Сэр Морсби вздохнул и погрузился в отчет МИ-6. Он тоже не прибавлял ясности. На каждого из упомянутых фигурантов – от Борис Ваграныча до Грабовского – давно уже имелось пухлое досье, за горой фактов и цифр по сути не стояло ничего, что могло бы гарантировать их поведение в следующую минуту. А зачем, спрашивается, тогда нужны эти досье?

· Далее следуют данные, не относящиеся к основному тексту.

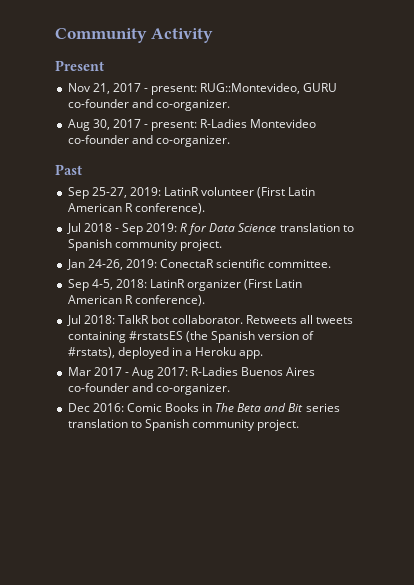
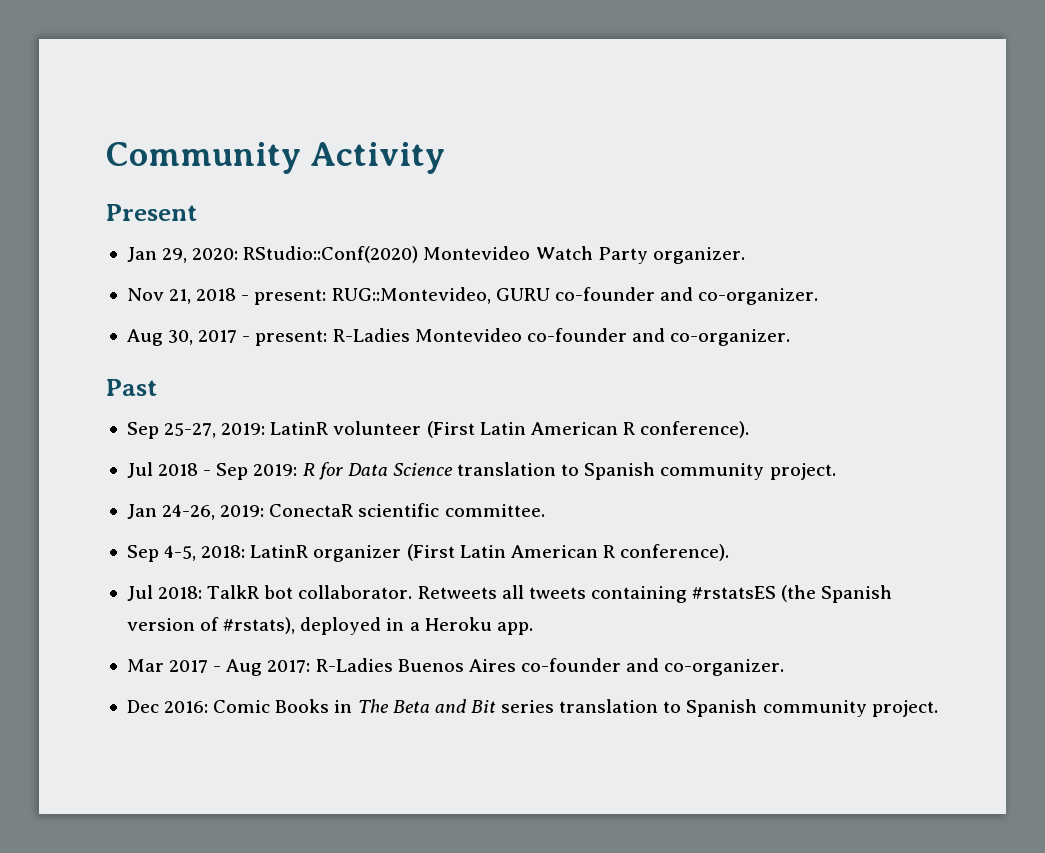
(104, 65) none -> [126,246,745,264] // Jan 29, 2020: RStudio::Conf(2020) Montevideo Watch Party organizer.
[112,83,141,92] 2017 -> [196,288,237,301] 2018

Морсби отправил отчет разведки обратно в папку, достал из жилетного кармана заветную монетку и подбросил над столом. Монетка упала, покаталась по столу и улеглась. Орел. Морсби старательно вывел свою резолюцию на деле репатриантки, залопнул папку и положил ее на верх стопки обработанных.

Потом взял папку снова и потряс над столом.

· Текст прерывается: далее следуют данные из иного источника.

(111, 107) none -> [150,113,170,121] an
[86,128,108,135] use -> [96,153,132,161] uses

Выпал кусок черного стекла. Морсби глянул через него в окно. Британское Солнце было безупречно круглым.

Он выбросил стекло в урну и уже навсегда положил красную папку обратно.

Прощайте, дела Соединенного Королевства Великобритании и Северной Ирландии.

На левой части стола осталась последняя папка.

Морсби открыл ее и, найдя конец незавершенного текста, дописал его:

«… Исходя из вышеизложенного, я пришел к выводам столь неутешительным, что просимая мною у Вашего Величества отставка представляется мне единственной возможностью сохранить уважение к себе, доброе имя и, наконец, сам здравый рассудок.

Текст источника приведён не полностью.